However, traditional radiomics pipelines rely heavily on accurate ROI segmentation and manual feature engineering, resulting in limited robustness and high sensitivity to imaging variations [20]. In contrast, deep learning models enable automated feature extraction and hierarchical representation learning. For example, EfficientNetB6 achieved AUCs of 81.52% and 76.24% for breast microcalcification and mass classification, respectively, outperforming LDA-based radiomics approaches (66.9% and 61.5%) [23].

2.3. Fusion Strategies of Radiomics and Deep Learning

Fusing radiomics’ interpretability with deep learning’s feature learning is a major trend. Common approaches include input-, feature-, and decision-level fusion, with feature-level fusion (e.g., feature concatenation) most widely used. Tian et al. (2024) fused radiomics and ResNet-18 features, raising AUC for OLNM prediction in lung adenocarcinoma from 0.715/0.676 (single-modality) to 0.754 (fusion) [24]. Similarly, Sun et al. (2025) developed both early (feature-level) and late (decision-level) fusion models combining radiomics with 2D and 3D deep learning features, where the late fusion strategy achieved the best performance (AUC 89.8%) for differentiating invasive from microinvasive lung adenocarcinoma [25].

Yet, fusion models face challenges like feature heterogeneity, redundancy, and interpretability, particularly in multimodal scenarios where structural information can overshadow functional signals [6]. Efficient, end-to-end optimized fusion frameworks are needed.

2.4. The Importance of Feature Decorrelation and Representation Learning

High-dimensional imaging features often exhibit redundancy and collinearity, which can compromise model stability and generalization. Feature decorrelation techniques—such as orthogonal regularization or mutual information minimization—enhance independence among learned representations, particularly in limited or imbalanced medical datasets. By enforcing orthogonality, models can extract complementary rather than overlapping information from different feature sources, ultimately improving robustness and interpretability [26].

Recent studies have further incorporated these principles into multimodal medical image analysis. Some works introduce explicit decorrelation losses to reduce the correlation between handcrafted radiomic descriptors and deep features, facilitating complementary feature learning [27]. Others adopt mutual-information-based independence constraints to ensure that deep latent features remain informative yet non-redundant with respect to handcrafted radiomics [28]. Orthogonalization strategies have also been applied to encourage decorrelated subspaces between modalities, thereby reducing redundancy and improving discriminative capability [29]. More recent approaches leverage attention-based fusion to enhance the complementarity and stability of radiomic-deep representations [30].

Overall, feature decorrelation and representation learning jointly promote the development of stable, interpretable, and generalizable models.

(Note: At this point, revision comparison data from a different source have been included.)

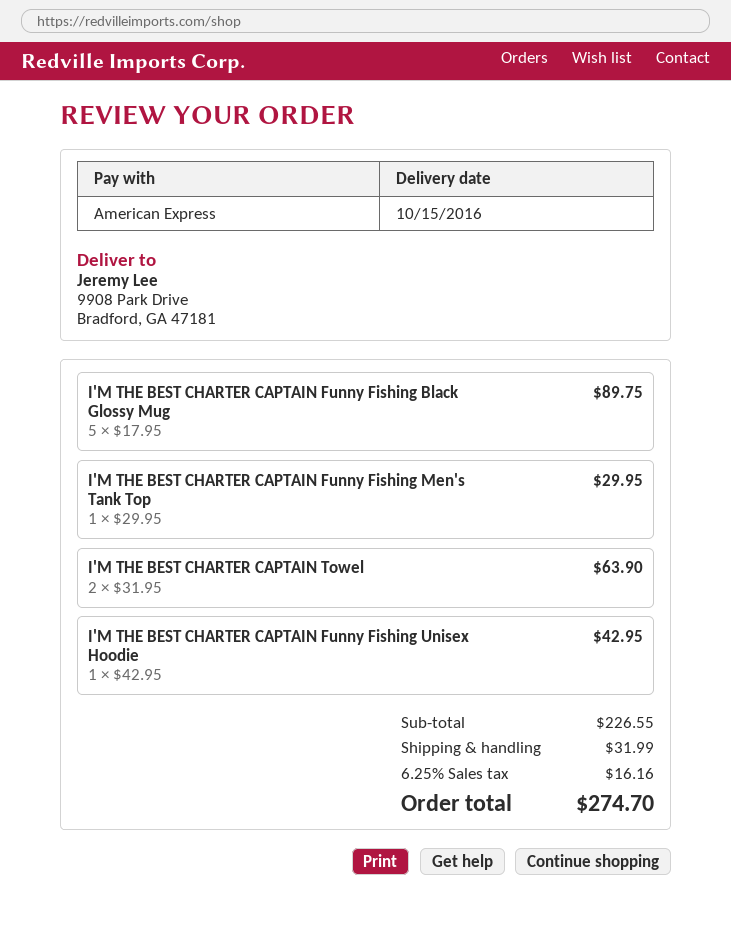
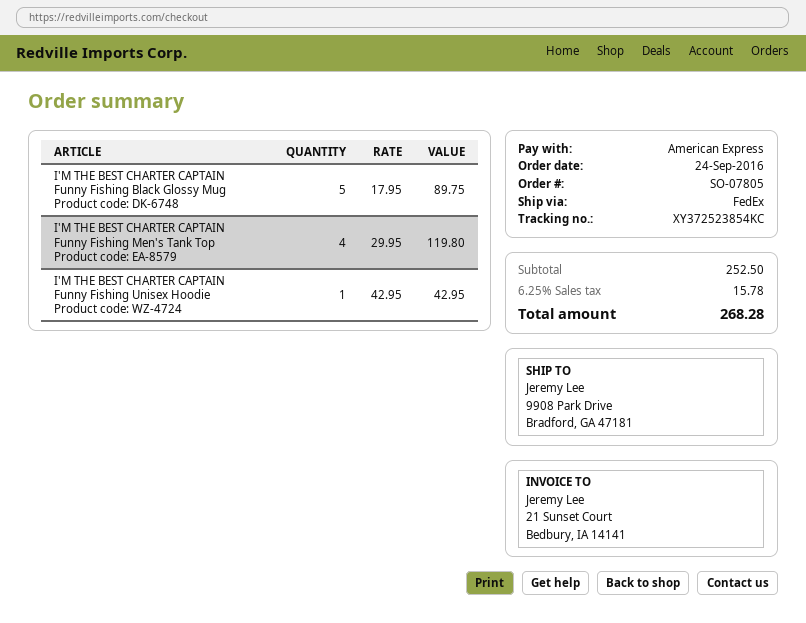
I'M THE BEST CHARTER CAPTAIN Funny Fishing Men's Tank Top: 1 x 29.95 = 29.95 -> 4 x 29.95 = 119.80
I'M THE BEST CHARTER CAPTAIN Towel: 2 x 31.95 = 63.90 -> none
subtotal: 226.55 -> 252.50
shipping: 31.99 -> none
tax: 6.25% = 16.16 -> 6.25% = 15.78
total: 274.70 -> 268.28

These strategies mitigate redundancy across heterogeneous feature spaces and enable networks to focus on disease-relevant patterns.

2.5. Summary

Beyond radiomics-guided frameworks, a wide range of deep learning architectures, including CNN-based models (e.g., VGG-style networks) and NAS-based approaches, have been explored for medical image classification in specific domains such as skin cancer and lung disease [31,32,33]. In parallel, system-level studies have investigated trustworthy and secure intelligent healthcare infrastructures, such as blockchain-enabled IoMT frameworks, to facilitate real-world deployment of medical imaging and decision-support systems [34]. While these studies reflect important progress in network architecture design and system integration, they typically do not explicitly focus on heterogeneous feature interaction and feature independence between handcrafted radiomics and deep representations. In contrast, our work emphasizes radiomics-guided feature interaction and decorrelation, which is complementary to both architecture-centric and system-centric advances.

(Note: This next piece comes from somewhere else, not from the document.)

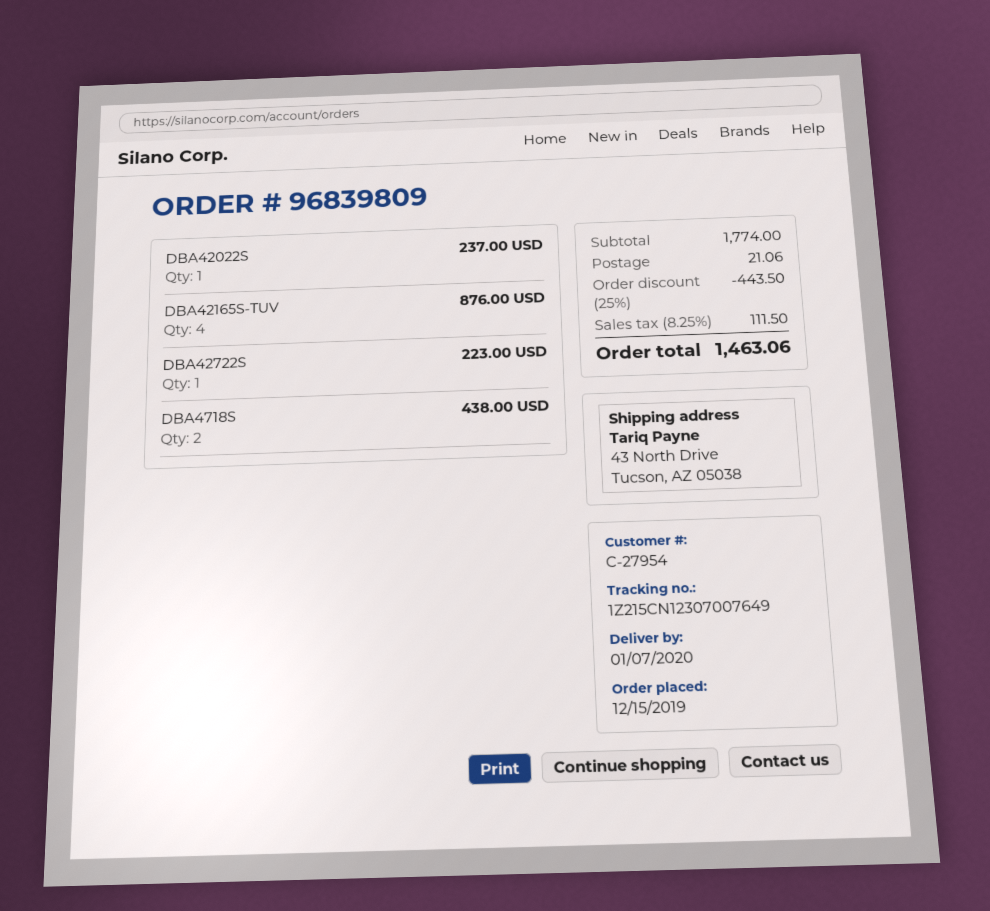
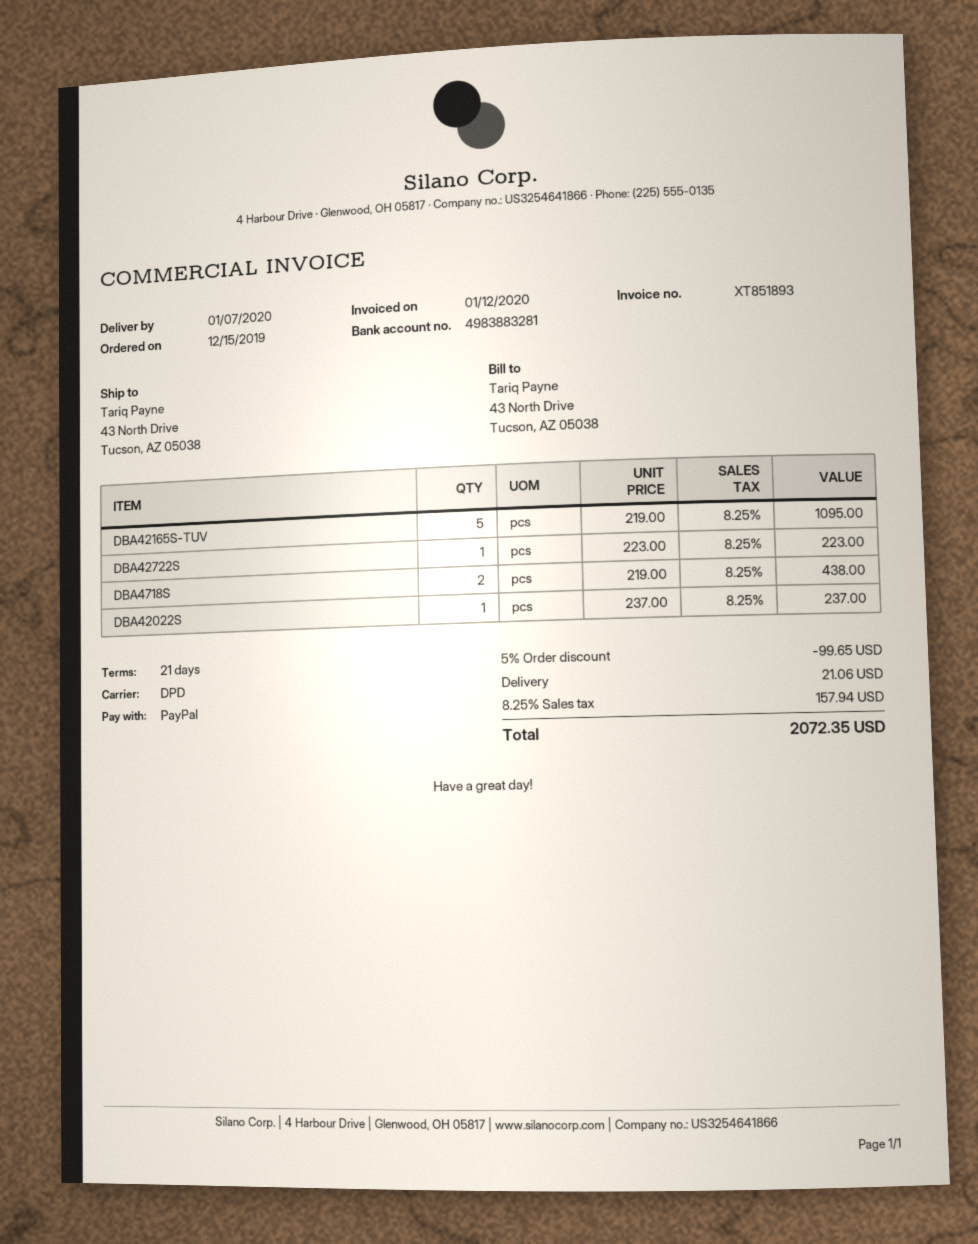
DBA42165S-TUV: 4 for 876.00 -> 5 for 1095.00
discount: 25% = 443.50 -> 5% = 99.65
tax: 8.25% = 111.50 -> 8.25% = 157.94
total: 1463.06 -> 2072.35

In summary, while deep learning, radiomics, and their fusion have advanced medical image classification, challenges remain in integrating radiomics priors with deep features and improving feature independence. This study proposes RadioGuide-DCN, which utilizes radiomics-guided feature selection and decorrelation to achieve more informative, less redundant, and more discriminative representations, thereby enhancing classification performance.

3. Method

This paper proposes a novel deep learning framework named RadioGuide-DCN to enhance the accuracy and robustness of medical image classification. To address the heterogeneity of medical images, the subtlety of lesion features, and the demand for interpretability, RadioGuide-DCN deeply integrates radiomics features with deep learning features, harnessing the advantages of both to enable intelligent analysis of medical images.

3.1. Overall Framework: RadioGuide-DCN

The proposed RadioGuide-DCN is a multi-stage deep learning framework that integrates interpretable radiomics features with expressive deep learning features to improve the accuracy and robustness of medical image classification. Its modular architecture performs efficient feature fusion and decorrelation, enhancing discriminative capability, reducing redundancy, and improving generalizability, as illustrated in Figure 1.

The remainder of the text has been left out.